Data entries
::::::::
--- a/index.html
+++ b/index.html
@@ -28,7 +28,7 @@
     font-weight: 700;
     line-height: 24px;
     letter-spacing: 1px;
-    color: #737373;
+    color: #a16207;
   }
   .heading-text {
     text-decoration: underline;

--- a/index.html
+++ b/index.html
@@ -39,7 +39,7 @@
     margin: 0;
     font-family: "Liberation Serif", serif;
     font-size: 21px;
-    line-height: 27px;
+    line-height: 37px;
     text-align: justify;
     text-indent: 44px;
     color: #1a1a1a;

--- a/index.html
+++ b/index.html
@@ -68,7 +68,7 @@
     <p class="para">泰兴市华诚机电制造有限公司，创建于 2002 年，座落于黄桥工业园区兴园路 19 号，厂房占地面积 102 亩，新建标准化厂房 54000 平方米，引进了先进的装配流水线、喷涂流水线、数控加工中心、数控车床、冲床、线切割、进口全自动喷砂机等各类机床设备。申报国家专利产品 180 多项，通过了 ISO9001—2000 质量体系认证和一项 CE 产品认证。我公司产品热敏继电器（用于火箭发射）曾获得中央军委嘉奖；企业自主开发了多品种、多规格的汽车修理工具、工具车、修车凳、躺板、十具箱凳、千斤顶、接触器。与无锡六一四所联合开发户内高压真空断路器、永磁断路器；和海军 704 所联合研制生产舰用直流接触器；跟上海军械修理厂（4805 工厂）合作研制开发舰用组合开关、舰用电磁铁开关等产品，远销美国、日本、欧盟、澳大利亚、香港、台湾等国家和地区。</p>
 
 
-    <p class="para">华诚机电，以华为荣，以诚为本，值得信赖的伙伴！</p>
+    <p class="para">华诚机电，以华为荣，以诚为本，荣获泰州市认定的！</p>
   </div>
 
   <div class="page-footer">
::::::::
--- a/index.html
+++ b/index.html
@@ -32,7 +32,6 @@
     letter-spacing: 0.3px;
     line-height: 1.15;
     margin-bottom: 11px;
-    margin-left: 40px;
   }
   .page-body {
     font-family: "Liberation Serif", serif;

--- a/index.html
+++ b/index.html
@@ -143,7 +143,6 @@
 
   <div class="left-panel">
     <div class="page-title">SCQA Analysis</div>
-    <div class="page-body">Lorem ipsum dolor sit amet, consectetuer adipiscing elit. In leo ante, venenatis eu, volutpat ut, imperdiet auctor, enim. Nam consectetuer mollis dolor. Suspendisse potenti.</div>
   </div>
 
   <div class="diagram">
::::::::
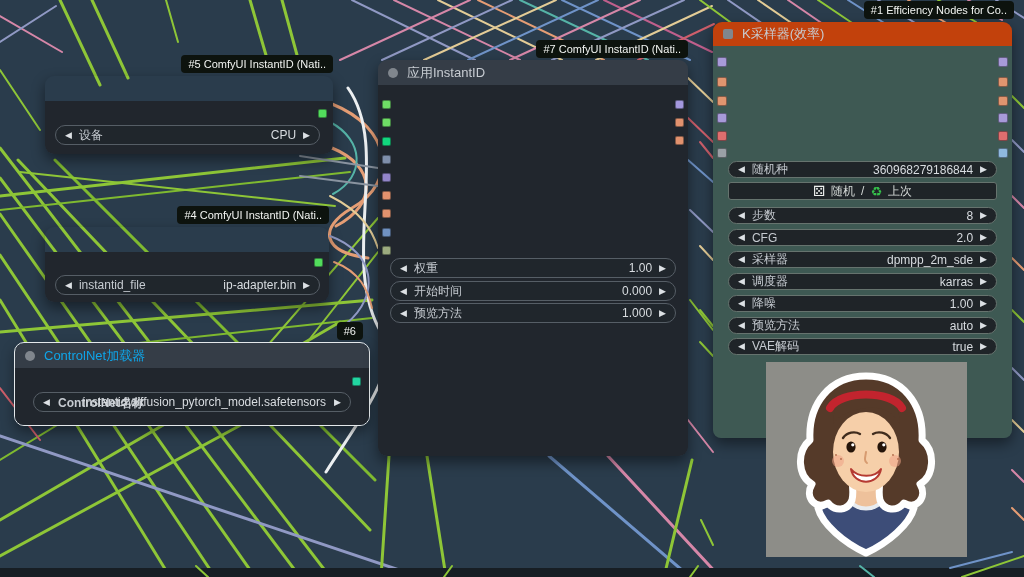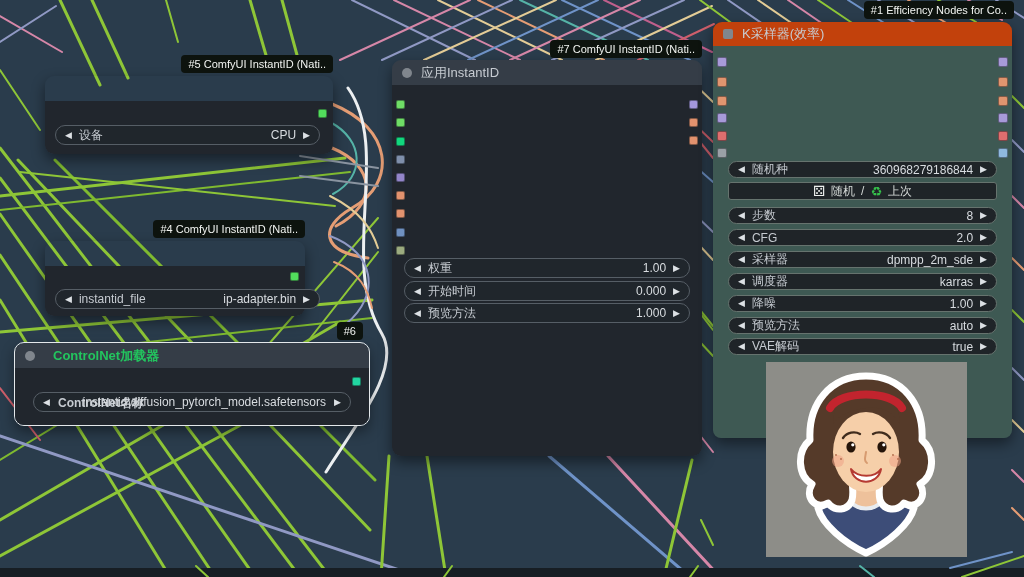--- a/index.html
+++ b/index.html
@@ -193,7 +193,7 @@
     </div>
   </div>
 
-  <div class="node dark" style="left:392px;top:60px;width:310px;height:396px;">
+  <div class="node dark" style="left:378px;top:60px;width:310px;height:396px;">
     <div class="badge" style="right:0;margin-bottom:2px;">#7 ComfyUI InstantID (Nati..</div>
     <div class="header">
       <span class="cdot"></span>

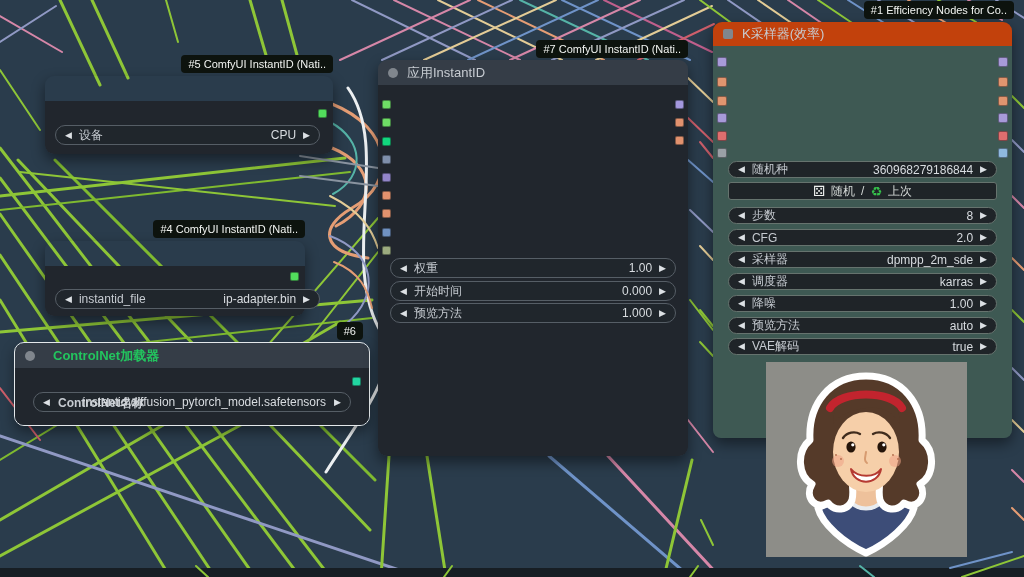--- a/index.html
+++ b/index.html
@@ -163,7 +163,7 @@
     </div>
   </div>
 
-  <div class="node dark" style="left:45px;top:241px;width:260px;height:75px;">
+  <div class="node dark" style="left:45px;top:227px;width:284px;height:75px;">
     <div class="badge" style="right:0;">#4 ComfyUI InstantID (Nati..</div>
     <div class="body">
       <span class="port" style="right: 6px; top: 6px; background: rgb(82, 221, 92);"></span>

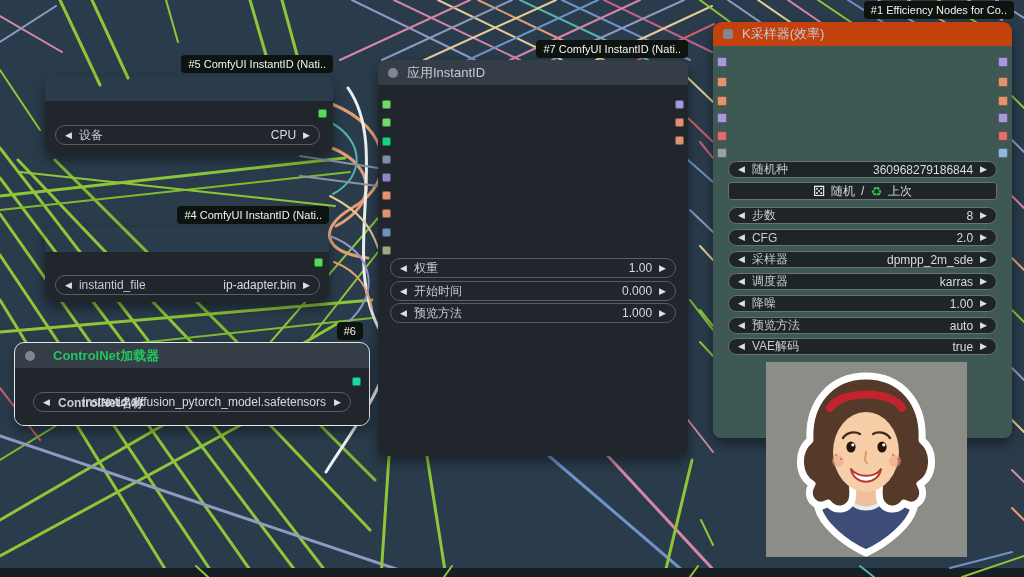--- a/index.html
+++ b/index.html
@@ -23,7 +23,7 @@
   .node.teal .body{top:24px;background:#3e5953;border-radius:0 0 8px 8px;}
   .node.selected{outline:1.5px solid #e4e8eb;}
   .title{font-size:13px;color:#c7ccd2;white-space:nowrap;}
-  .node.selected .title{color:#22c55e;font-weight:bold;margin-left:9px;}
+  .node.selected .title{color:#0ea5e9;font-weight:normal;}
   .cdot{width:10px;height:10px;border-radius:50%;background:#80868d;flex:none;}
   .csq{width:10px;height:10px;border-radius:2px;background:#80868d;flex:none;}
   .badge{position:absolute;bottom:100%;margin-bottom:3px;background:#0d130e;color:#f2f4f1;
::::::::
## EXERCISE INSTRUCTIONS
Search each line of the data above for "title", and copy the lines where it occurs.

## THE ANSWER
     <div class="page-title">SCQA Analysis</div>
   .title{font-size:13px;color:#c7ccd2;white-space:nowrap;}
-  .node.selected .title{color:#22c55e;font-weight:bold;margin-left:9px;}
+  .node.selected .title{color:#0ea5e9;font-weight:normal;}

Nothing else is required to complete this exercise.